Numa perspectiva Gramsciana, é graças a sua hegemonia, ou seja, a sua capacidade de dirigir politicamente as demais classes e frações de classe, em especial as classes subalternas que a burguesia tem conservado a supremacia, diante das sucessivas “crises” da história do capitalismo mundial, sobretudo, neste último século (ALMEIDA, 2006, p.60).

Pensados a partir de novas estratégias políticas, jurídicas e institucionaiso direito na atualidade desempenha papel fundamental na construção do consenso, integrando o conjunto dos aparelhos que estabelecem a hegemonia política e cultural das classes dominantes. Como aparelho de hegemonia, o direito esta a serviço da classe dominante, sendo aplicado na condição da igualdade abstrata, a todos os cidadãos.

Esta é precisamente a função do direito no Estado e na sociedade; através do “direito”, o Estado torna “homogêneo” o grupo dominante e tende a criar um conformismo social que seja útil a linha do desenvolvimento do grupo dirigente. A atividade geral do direito (que é mais ampla que a atividade puramente estatal e governativa, e também inclui a atividade diretiva da sociedade civil, naquelas zonas que os técnicos do direito chamam de

“indiferença jurídica”, isto é, na moralidade e costume em geral) serve para compreender, concretamente, o problema ético, que na prática é a correspondência “espontânea e livremente aceita” entre os atos e as omissões de cada indivíduo e os fins que a sociedade se propõe como necessários, correspondência que é coercitiva na esfera do direito positivo tecnicamente entendido e é espontânea e livre (mais estritamente ética) naquelas zonas em que a “coação” não é estatal, nas de opinião pública, de ambiente moral, etc. (GRAMSCI, 2002, p. 240).

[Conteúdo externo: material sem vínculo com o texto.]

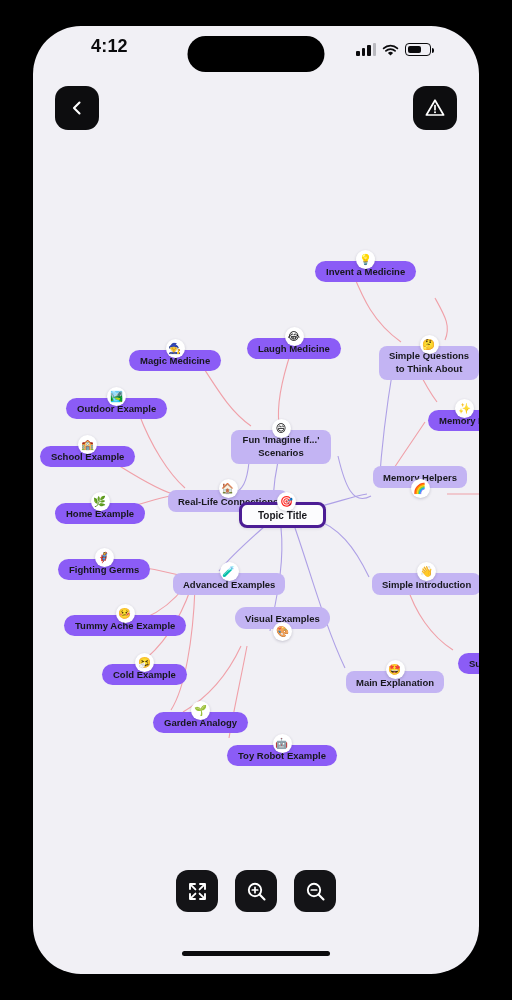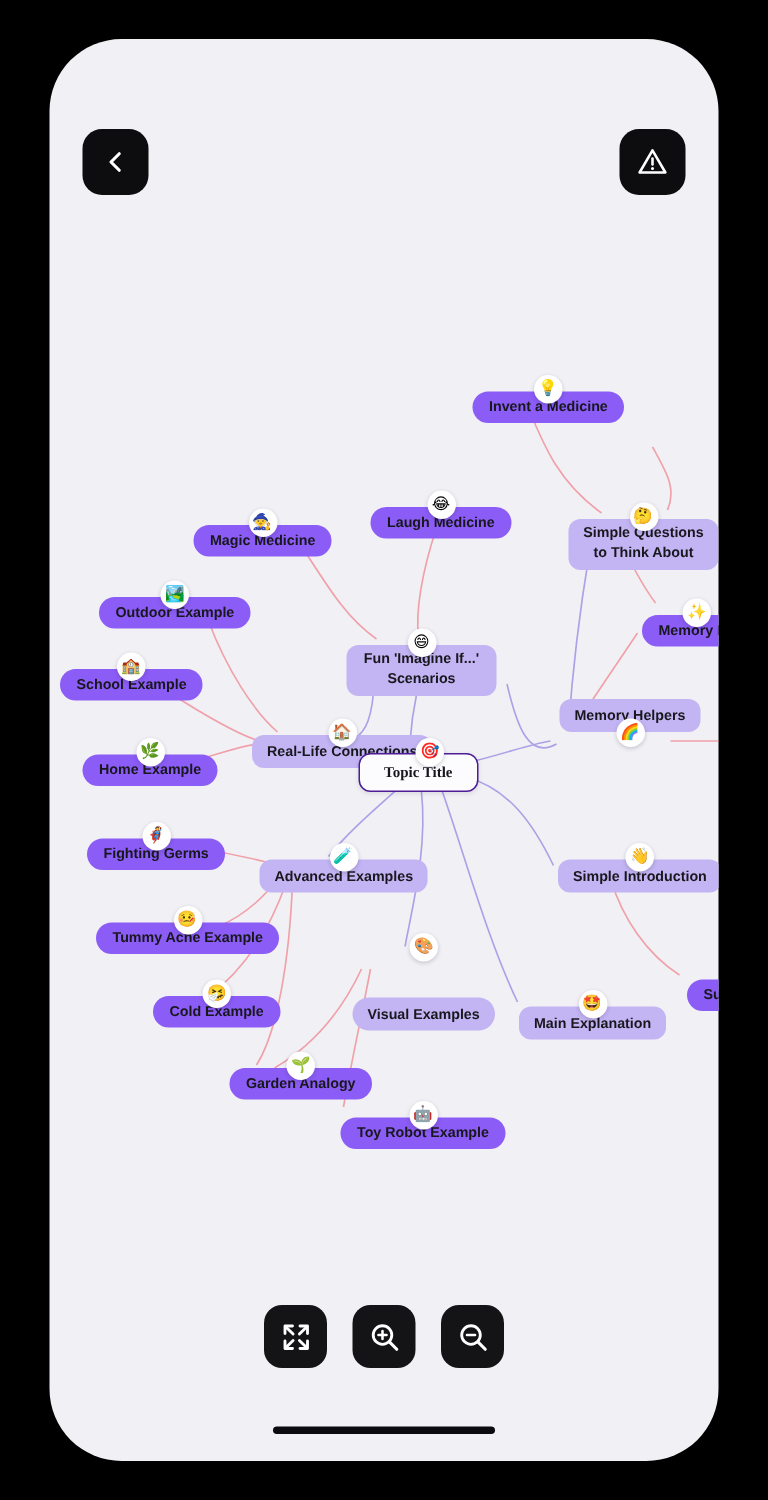--- a/index.html
+++ b/index.html
@@ -124,6 +124,28 @@
 <div id="phone-frame">
   <div id="screen">
 
+    <div id="status-bar">
+      <div id="status-time">4:12</div>
+      <div id="dynamic-island"></div>
+      <div id="status-right">
+        <span class="sig-bars">
+            <i></i>
+            <i></i>
+            <i></i>
+            <i></i>
+          </span>
+        <span class="wifi">
+          <svg width="17" height="13" viewBox="0 0 17 13">
+            <path d="M8.5 11.6 5.9 8.9a3.8 3.8 0 0 1 5.2 0z" fill="#0b0b0d"></path>
+            <path d="M3.9 6.9a6.6 6.6 0 0 1 9.2 0" stroke="#0b0b0d" stroke-width="1.7" fill="none" stroke-linecap="round"></path>
+            <path d="M1.6 4.4a9.9 9.9 0 0 1 13.8 0" stroke="#0b0b0d" stroke-width="1.7" fill="none" stroke-linecap="round"></path>
+          </svg>
+        </span>
+        <span class="battery">
+            <b></b>
+          </span>
+      </div>
+    </div>
 
     <div class="sq-btn" id="back-button">
       <svg width="18" height="18" viewBox="0 0 18 18">

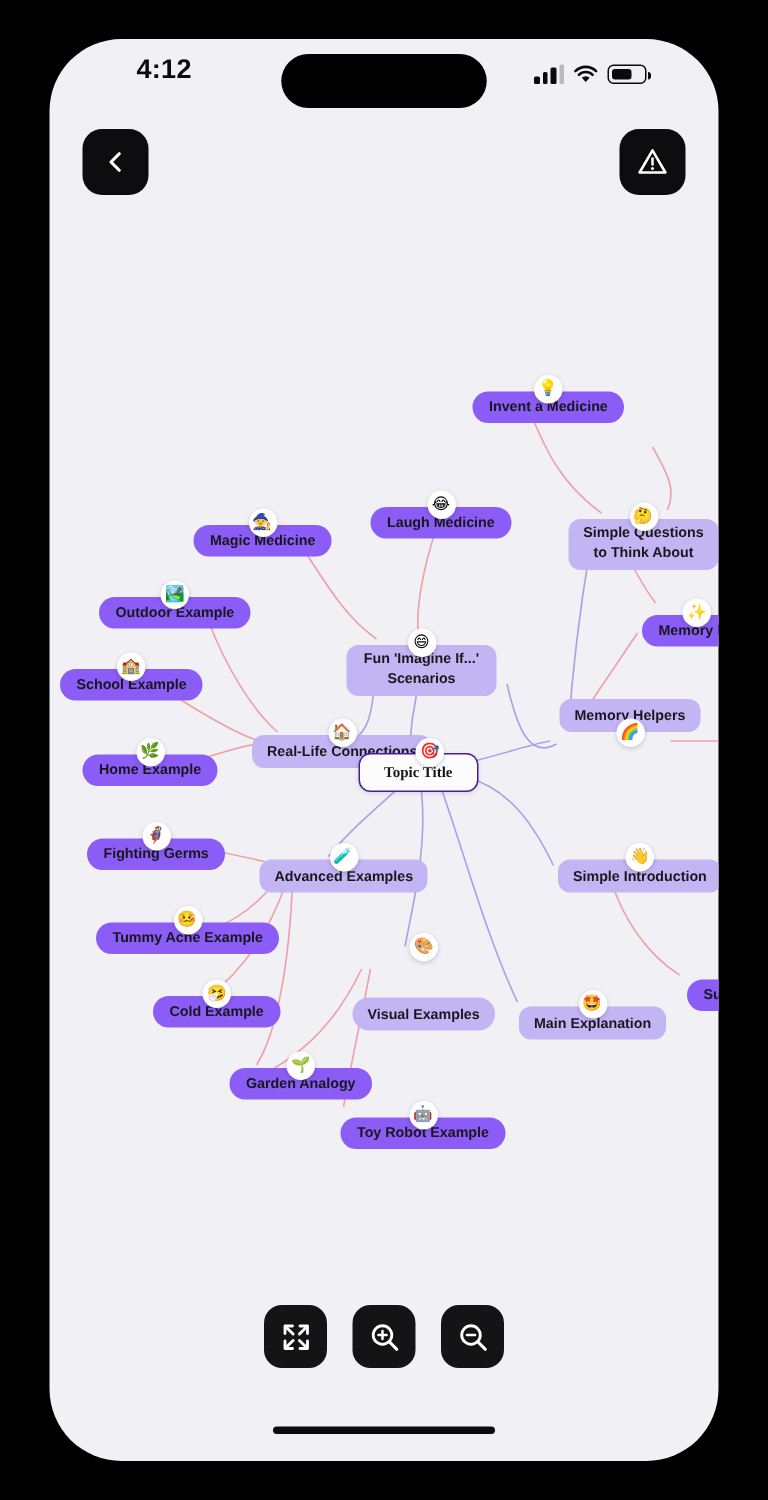--- a/index.html
+++ b/index.html
@@ -88,11 +88,10 @@
     height:34px; line-height:1.35; white-space:normal; width:100px; padding:0 8px;
   }
   .node.root{
-    background:#fcfcfe; border:1px solid #4c1d95; border-radius:8px;
+    background:#fcfcfe; border:3px solid #4c1d95; border-radius:8px;
     font-size:10px; height:26px; padding:0 16px;
     box-shadow:0 1px 3px rgba(40,35,70,.10);
     z-index:14;
-    font-family:Liberation Serif, serif;
   }
   .badge{
     position:absolute;

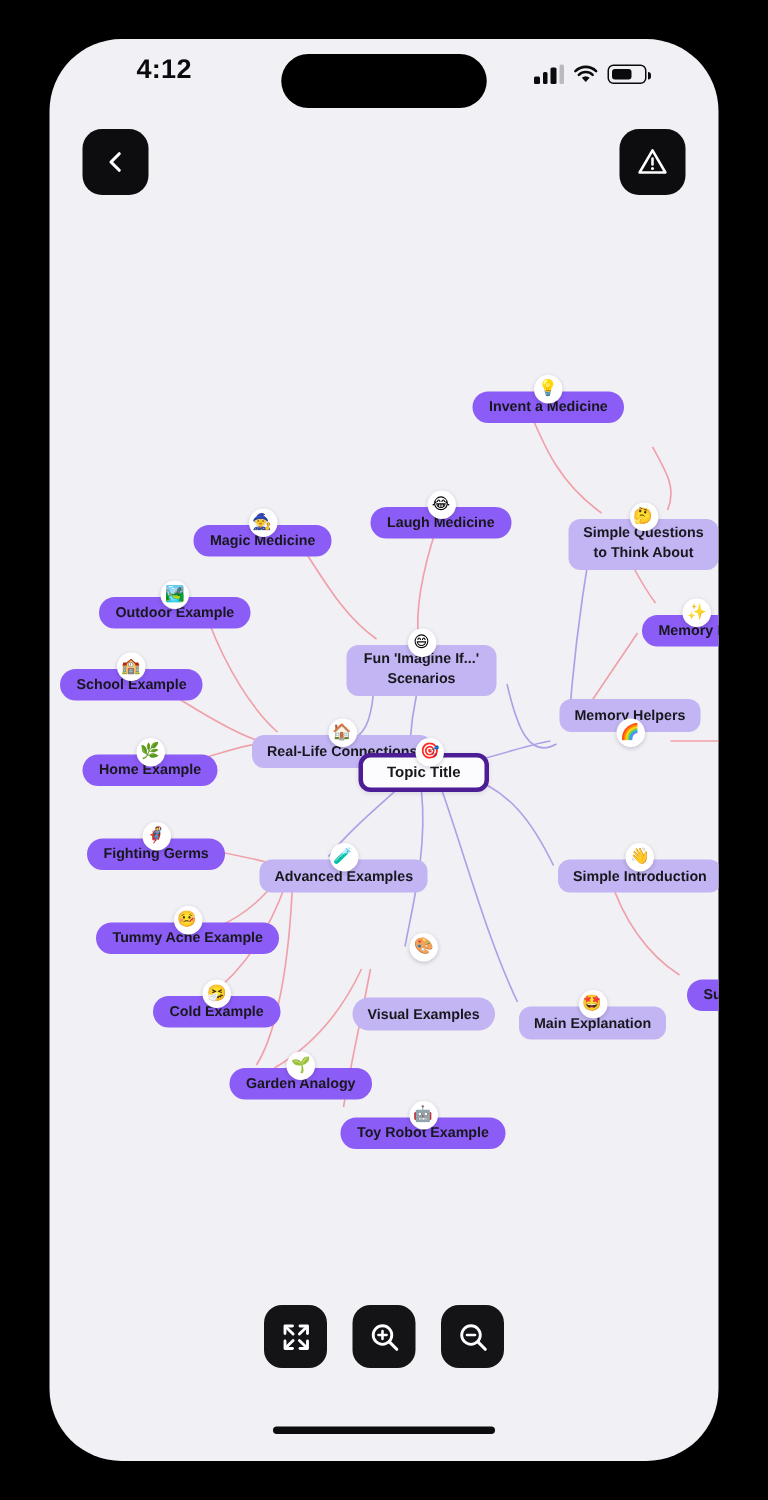--- a/index.html
+++ b/index.html
@@ -261,7 +261,7 @@
             <span>Tummy Ache Example</span>
           </div>
           <div class="badge" style="left: 82.5px; top: 578px;">🤒</div>
-          <div class="node purple" style="left: 202px; top: 639px; border-radius: 11px;">
+          <div class="node purple" style="left: 202px; top: 581px; border-radius: 11px;">
             <span>Visual Examples</span>
           </div>
           <div class="badge" style="left: 240px; top: 596px;">🎨</div>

Assim, a função máxima do direito é o conformismo de todos os cidadãos.

Conforme Gramsci (1978), a burguesia emprega estratégias para eliminar qualquer possibilidade de resistência por parte da classe por ela dominada. No direito, a ideologia burguesa se eleva a esfera da legalidade, na intenção de conformar as condutas e as instituições, ampliando a sua legitimidade. Sabe-se que Gramsci, assim como Marx, entende que na sociedade de classes constitui-se um impedimento à igualdade, pois somente com a superação de tal estrutura, esta realidade se faria possível. Vale lembrar que, nesta perspectiva, a ideologia não se resume a um sistema de ideias, mas é também práxis e instituições. Neste sentido, o direito é ideologia e como tal remete a uma disputa pela direção cultural, um instrumento para o exercício do poder político na transformação dos costumes e da cultura.